#### AIM OF THE EXERCISE:
Go line by line through the entries below and copy those containing the string "subtotal".

Difference listings:
• • •
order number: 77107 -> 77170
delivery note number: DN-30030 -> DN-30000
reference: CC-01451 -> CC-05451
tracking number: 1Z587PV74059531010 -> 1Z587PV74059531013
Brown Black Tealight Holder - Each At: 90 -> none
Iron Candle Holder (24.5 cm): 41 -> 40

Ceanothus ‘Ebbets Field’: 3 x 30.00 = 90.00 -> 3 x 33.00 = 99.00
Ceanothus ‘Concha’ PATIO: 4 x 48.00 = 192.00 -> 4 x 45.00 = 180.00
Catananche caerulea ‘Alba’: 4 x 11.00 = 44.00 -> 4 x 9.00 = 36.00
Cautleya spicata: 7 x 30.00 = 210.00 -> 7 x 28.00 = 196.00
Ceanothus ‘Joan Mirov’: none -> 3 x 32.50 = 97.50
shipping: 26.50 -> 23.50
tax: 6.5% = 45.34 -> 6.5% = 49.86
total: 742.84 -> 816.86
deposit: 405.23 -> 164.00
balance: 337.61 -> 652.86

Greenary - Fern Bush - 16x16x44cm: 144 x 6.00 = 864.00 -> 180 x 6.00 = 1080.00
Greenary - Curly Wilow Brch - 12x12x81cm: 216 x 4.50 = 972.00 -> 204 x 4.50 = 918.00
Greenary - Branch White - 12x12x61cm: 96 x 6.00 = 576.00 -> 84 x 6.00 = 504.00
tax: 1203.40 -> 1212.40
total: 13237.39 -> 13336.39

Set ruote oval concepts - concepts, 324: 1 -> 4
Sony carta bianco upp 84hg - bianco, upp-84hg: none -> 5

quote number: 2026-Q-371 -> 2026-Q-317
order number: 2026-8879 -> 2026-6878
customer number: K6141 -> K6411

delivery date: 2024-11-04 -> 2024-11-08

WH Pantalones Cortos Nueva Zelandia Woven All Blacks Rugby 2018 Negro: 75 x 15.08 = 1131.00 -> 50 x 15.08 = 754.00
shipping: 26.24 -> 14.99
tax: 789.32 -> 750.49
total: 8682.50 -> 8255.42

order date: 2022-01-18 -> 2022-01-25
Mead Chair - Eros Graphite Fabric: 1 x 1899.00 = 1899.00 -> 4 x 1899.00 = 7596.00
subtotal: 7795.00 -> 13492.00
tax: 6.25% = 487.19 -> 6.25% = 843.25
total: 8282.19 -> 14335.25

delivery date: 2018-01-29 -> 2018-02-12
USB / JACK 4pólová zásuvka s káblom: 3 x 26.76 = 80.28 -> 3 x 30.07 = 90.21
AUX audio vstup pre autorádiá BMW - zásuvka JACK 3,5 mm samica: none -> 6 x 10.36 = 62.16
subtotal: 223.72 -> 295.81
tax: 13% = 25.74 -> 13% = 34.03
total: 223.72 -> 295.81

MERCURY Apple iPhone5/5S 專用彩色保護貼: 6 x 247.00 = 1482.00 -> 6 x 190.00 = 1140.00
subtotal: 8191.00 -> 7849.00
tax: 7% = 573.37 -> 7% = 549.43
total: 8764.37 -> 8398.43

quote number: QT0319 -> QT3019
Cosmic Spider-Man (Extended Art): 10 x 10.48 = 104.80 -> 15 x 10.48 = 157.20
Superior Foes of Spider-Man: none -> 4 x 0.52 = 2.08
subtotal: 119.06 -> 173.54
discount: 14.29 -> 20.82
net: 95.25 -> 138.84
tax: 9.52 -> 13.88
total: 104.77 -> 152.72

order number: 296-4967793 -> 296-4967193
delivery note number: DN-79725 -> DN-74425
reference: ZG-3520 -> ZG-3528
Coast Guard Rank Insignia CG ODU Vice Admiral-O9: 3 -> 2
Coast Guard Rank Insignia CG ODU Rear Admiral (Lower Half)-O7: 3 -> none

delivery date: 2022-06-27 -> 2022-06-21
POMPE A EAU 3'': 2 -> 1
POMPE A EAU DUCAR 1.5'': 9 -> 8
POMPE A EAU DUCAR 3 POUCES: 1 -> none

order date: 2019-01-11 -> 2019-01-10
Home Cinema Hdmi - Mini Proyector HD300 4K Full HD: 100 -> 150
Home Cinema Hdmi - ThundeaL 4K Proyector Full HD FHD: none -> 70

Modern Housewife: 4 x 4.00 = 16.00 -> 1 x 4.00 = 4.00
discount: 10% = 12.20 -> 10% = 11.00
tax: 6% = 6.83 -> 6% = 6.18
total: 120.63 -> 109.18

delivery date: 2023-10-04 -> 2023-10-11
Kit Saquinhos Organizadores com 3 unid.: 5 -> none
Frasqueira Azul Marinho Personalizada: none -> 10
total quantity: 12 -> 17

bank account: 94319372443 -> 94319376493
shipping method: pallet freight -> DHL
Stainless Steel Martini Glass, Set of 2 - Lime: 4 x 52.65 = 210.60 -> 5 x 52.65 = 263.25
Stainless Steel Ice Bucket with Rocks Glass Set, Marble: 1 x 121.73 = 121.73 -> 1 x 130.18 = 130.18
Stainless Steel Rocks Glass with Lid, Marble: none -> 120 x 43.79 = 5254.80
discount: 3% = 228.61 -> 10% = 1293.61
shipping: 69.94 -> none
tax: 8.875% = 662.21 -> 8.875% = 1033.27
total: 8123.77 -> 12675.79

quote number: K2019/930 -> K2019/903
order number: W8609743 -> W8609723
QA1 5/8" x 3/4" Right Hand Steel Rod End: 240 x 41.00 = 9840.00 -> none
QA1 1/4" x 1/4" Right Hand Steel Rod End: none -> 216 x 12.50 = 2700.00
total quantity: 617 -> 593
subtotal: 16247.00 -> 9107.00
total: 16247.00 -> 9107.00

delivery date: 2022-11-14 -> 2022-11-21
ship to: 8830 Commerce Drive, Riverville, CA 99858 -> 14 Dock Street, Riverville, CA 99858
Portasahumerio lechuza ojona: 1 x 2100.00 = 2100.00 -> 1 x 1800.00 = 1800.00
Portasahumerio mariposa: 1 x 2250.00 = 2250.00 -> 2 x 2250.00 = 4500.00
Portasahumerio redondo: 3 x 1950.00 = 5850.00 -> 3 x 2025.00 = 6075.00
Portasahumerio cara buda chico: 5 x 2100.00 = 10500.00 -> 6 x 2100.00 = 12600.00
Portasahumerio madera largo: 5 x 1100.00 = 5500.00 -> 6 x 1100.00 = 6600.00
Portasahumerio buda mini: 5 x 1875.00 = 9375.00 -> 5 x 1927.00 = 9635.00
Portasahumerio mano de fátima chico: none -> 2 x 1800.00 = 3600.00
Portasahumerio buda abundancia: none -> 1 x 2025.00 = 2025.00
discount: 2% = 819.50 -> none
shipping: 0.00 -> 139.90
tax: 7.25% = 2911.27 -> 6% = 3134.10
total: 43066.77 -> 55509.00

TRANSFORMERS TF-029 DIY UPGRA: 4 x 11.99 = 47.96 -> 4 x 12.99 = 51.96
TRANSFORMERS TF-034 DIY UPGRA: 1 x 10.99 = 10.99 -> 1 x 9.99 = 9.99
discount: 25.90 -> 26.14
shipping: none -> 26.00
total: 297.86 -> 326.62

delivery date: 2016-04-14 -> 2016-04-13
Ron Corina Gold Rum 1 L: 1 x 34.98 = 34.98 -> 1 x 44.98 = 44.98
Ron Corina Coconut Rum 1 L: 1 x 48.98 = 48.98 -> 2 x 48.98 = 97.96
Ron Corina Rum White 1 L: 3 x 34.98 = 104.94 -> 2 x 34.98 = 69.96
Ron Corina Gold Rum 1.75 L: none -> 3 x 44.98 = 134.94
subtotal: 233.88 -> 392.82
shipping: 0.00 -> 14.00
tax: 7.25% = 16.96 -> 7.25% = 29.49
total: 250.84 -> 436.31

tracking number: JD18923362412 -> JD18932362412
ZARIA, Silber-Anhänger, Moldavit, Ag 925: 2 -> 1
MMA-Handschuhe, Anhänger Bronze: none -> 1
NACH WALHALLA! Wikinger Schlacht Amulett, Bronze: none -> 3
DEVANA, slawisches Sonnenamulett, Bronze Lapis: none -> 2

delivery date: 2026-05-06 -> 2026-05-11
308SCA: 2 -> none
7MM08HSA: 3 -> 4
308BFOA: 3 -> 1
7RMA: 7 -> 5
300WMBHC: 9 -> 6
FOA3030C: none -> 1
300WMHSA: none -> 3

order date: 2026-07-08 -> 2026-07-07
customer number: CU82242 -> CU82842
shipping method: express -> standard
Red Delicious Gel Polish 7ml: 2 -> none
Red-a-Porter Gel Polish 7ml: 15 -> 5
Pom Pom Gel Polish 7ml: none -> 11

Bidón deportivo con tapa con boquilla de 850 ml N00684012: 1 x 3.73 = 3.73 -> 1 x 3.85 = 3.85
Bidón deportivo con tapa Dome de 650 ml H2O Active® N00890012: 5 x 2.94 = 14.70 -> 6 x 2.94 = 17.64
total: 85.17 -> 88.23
• • •
#### OUTPUT OF THE EXERCISE:
subtotal: 7795.00 -> 13492.00
subtotal: 223.72 -> 295.81
subtotal: 8191.00 -> 7849.00
subtotal: 119.06 -> 173.54
subtotal: 16247.00 -> 9107.00
subtotal: 233.88 -> 392.82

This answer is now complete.